In [2]:
from keras.datasets import reuters
from keras.utils import pad_sequences
from keras.layers import Embedding, Flatten, Dense
from keras.models import Sequential

#Data Loading from keras datasets
max_features = 10000
maxlen = 100
num_classes = 46
(x_train, y_train), (x_test, y_test) = reuters.load_data(num_words=max_features, test_split=0.2)


Downloading data from https://storage.googleapis.com/tensorflow/tf-keras-datasets/reuters.npz


Data preprocessing is an essential step in any machine learning project. 
It includes:

1)Data cleaning: This involves identifying and handling missing or erroneous data, such as removing duplicates, imputing missing values, and dealing with outliers.

2)Feature Engineering Which Includes
    a)Feature scaling: Different features may have different scales, which can affect the performance of some machine learning algorithms. Common methods of feature scaling include normalization and standardization.

    b)Feature encoding: Machine learning algorithms typically require numerical data, so categorical variables need to be encoded. This can be done using methods like one-hot encoding, label encoding, and target encoding.

3)Train-test split: It's important to split your data into separate training and testing sets to evaluate the performance of your model. Typically, around 80% of the data is used for training and 20% for testing.

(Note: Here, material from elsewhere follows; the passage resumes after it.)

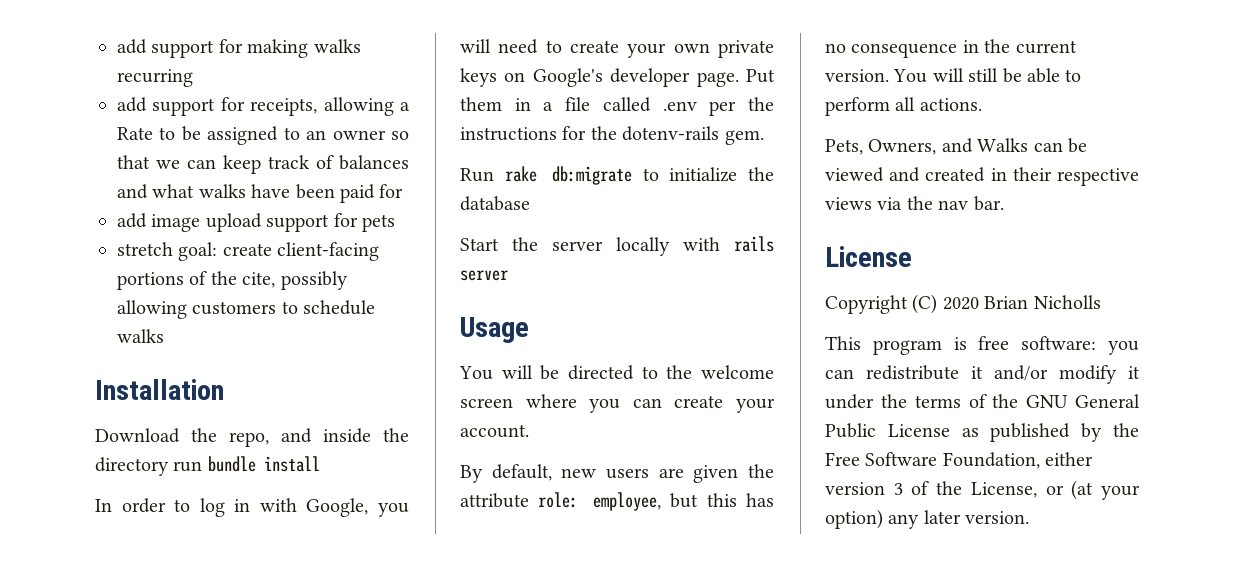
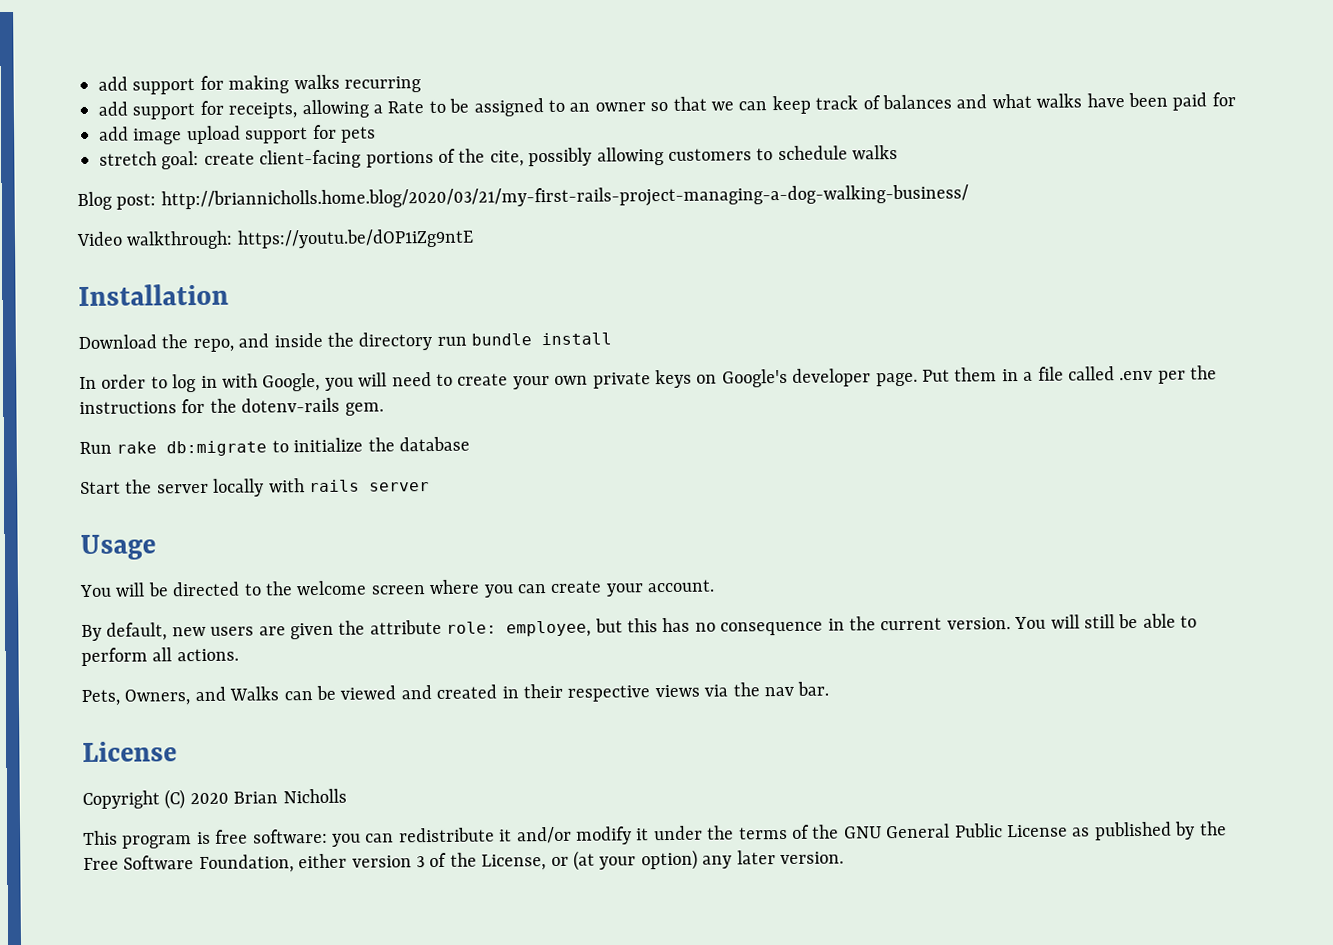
(164, 336) none -> [77,184,969,211] [76,228,474,250] // Blog post: http://briannicholls.home.blog/2020/03/21/my-first-rails-project-managing-a-dog-walking-business/ // Video walkthrough: https://youtu.be/dOP1iZg9ntE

4)Data Augumentation: Data augmentation is a technique used to increase the size of a training dataset by generating new examples through transformations of the existing data. This can help to prevent overfitting and improve the performance of machine learning models.

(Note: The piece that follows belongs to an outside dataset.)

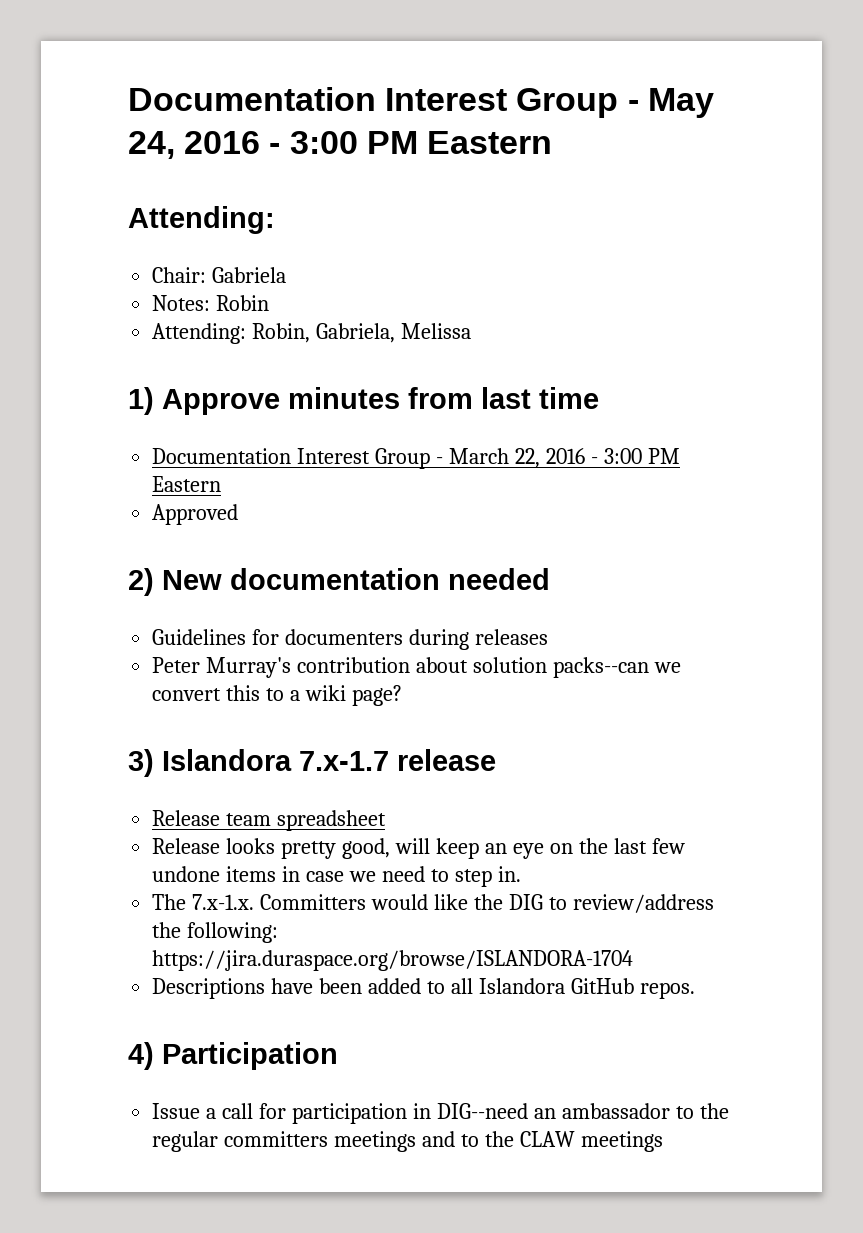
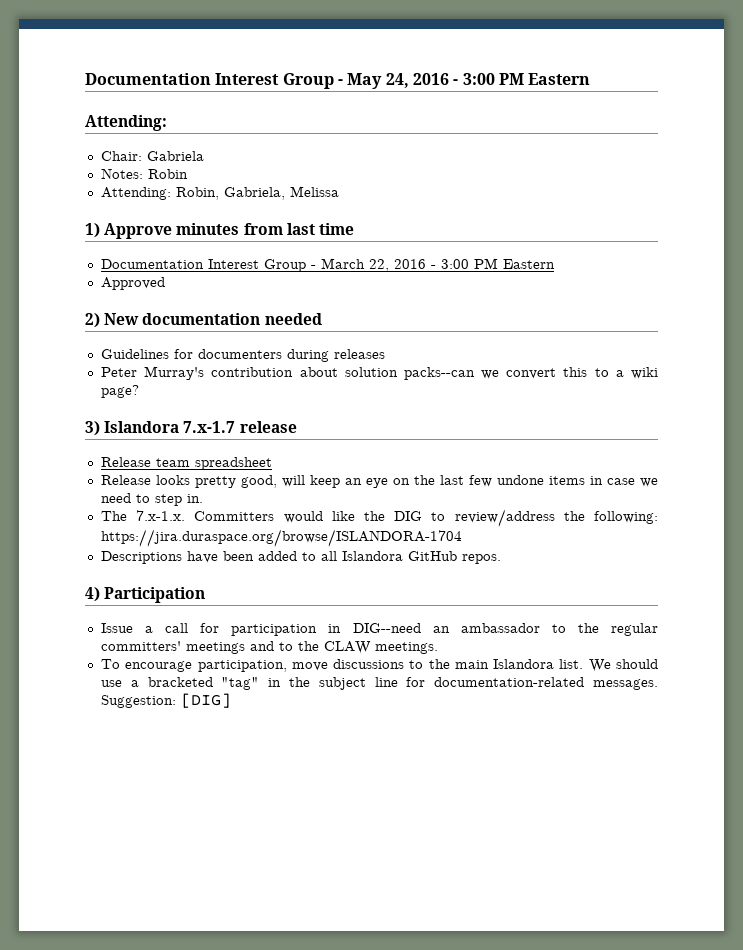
[224,1131,329,1147] committers -> [100,641,181,651] committers'
[580,1131,663,1152] meetings -> [374,642,438,654] [100,659,658,672] [100,677,658,690] [100,693,231,708] meetings. // To encourage participation, move discussions to the main Islandora list. We should use a bracketed "tag" in the subject line for documentation-related messages. Suggestion: [DIG]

By paying attention to these main points, you can ensure that your data is properly prepared for machine learning and that your models are as accurate and reliable as possible.

In [3]:
# Data Preprocessing
x_train = pad_sequences(x_train, maxlen=maxlen)
x_test = pad_sequences(x_test, maxlen=maxlen)


In [4]:
# Model
model = Sequential([
    Embedding(max_features, 32, input_length=maxlen),
    Flatten(),
    Dense(64, activation='relu'),
    Dense(num_classes, activation='softmax')
])
model.compile(optimizer='adam', loss='sparse_categorical_crossentropy', metrics=['accuracy'])
model.summary()

Model: "sequential"
_________________________________________________________________
 Layer (type)                Output Shape              Param #   
 embedding (Embedding)       (None, 100, 32)           320000    
                                                                 
 flatten (Flatten)           (None, 3200)              0         
                                                                 
 dense (Dense)               (None, 64)                204864    
                                                                 
 dense_1 (Dense)             (None, 46)                2990      
                                                                 
Total params: 527,854
Trainable params: 527,854
Non-trainable params: 0
_________________________________________________________________


In [6]:
# Train the model
history = model.fit(x_train, y_train, epochs=5, batch_size=32, validation_data=(x_test, y_test))

Epoch 1/5
Epoch 2/5
Epoch 3/5
Epoch 4/5
Epoch 5/5


In this example, we loaded the Reuters newswire dataset from keras. Then we preprocessed the data. Then, we 
built a model using keras. After that we trained the model.